In the listing that follows, copy out each line that includes the word "scale".
[Listed entries]
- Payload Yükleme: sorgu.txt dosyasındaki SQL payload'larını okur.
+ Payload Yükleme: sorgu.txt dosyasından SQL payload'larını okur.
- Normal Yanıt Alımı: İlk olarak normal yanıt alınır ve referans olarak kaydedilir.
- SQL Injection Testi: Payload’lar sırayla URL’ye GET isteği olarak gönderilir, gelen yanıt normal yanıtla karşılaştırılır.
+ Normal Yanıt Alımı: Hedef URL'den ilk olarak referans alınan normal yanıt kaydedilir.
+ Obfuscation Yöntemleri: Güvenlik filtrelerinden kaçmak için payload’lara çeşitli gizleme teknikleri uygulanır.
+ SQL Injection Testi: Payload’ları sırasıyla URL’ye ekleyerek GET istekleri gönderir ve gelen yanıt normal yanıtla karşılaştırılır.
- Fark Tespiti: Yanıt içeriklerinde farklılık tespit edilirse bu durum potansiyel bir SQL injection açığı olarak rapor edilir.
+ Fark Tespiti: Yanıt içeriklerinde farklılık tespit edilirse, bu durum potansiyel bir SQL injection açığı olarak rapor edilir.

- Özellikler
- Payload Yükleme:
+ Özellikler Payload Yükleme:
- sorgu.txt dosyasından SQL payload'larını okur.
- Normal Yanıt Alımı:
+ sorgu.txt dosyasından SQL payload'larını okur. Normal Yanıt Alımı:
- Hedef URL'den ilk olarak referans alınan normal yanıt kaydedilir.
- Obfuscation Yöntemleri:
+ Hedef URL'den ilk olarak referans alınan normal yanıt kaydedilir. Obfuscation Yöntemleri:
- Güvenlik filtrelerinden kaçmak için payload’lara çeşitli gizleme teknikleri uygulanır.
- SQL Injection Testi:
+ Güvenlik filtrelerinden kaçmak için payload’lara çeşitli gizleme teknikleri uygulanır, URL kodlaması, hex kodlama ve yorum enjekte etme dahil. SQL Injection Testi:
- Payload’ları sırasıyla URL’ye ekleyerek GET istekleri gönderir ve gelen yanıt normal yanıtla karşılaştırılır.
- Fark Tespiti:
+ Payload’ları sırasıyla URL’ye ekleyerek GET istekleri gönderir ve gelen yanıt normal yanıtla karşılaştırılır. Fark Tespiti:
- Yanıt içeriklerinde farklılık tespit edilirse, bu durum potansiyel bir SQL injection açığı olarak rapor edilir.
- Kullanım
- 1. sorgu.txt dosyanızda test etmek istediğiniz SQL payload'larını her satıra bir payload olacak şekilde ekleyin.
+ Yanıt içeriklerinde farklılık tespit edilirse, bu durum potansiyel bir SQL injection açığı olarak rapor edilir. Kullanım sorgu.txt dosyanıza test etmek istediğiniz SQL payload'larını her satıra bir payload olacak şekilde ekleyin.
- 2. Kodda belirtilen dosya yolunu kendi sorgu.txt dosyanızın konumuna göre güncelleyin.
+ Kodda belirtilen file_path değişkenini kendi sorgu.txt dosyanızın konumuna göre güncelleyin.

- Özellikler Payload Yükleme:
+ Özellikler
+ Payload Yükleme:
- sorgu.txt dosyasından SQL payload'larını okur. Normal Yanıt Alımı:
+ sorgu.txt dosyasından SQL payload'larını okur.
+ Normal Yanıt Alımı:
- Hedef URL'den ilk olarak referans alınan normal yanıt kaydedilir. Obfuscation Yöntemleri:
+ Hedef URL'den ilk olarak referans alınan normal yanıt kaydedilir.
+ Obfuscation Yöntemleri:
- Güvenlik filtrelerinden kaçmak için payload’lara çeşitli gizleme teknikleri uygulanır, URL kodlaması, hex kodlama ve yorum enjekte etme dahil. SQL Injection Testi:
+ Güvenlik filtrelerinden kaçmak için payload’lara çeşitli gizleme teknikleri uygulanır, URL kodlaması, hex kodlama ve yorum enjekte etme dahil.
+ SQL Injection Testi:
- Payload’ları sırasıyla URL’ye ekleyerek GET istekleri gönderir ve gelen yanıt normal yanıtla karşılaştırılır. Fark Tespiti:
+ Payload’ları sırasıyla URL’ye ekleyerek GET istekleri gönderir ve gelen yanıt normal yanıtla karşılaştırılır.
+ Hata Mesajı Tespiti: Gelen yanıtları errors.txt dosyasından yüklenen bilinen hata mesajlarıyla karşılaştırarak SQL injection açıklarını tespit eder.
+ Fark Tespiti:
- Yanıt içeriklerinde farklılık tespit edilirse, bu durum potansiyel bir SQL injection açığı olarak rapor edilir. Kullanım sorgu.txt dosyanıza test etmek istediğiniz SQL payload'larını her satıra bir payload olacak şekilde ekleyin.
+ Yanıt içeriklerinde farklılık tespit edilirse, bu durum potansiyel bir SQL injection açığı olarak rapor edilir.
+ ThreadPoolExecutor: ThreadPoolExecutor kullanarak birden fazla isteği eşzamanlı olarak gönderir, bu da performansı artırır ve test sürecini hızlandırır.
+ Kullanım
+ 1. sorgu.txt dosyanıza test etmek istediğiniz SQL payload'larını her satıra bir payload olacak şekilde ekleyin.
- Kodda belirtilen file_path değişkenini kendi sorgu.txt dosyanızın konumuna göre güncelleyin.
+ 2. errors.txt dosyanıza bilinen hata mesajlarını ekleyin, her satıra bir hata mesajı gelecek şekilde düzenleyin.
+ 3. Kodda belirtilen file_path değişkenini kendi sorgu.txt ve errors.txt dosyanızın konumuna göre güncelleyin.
[/Listed entries]
[Listed entries]
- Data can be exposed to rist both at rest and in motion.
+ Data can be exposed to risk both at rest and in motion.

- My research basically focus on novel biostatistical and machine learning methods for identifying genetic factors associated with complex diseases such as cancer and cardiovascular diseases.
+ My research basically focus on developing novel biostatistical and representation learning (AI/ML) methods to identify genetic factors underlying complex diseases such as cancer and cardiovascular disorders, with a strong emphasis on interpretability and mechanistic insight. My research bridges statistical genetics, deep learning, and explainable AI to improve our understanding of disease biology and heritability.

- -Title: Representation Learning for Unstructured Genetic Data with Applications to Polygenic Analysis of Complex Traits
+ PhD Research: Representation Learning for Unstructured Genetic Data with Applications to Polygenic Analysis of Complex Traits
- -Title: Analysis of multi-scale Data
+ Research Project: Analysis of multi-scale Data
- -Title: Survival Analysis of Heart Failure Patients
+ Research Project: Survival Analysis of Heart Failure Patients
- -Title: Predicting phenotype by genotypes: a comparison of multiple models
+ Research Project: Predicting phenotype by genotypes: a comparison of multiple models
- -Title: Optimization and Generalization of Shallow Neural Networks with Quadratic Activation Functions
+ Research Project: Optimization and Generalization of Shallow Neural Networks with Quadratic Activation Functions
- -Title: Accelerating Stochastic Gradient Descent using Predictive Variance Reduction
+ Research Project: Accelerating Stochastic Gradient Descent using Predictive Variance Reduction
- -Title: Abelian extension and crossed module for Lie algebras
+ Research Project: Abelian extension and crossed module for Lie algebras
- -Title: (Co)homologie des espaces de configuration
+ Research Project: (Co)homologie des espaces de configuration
[/Listed entries]
- [Answer for this exercise]
- -Title: Analysis of multi-scale Data
+ Research Project: Analysis of multi-scale Data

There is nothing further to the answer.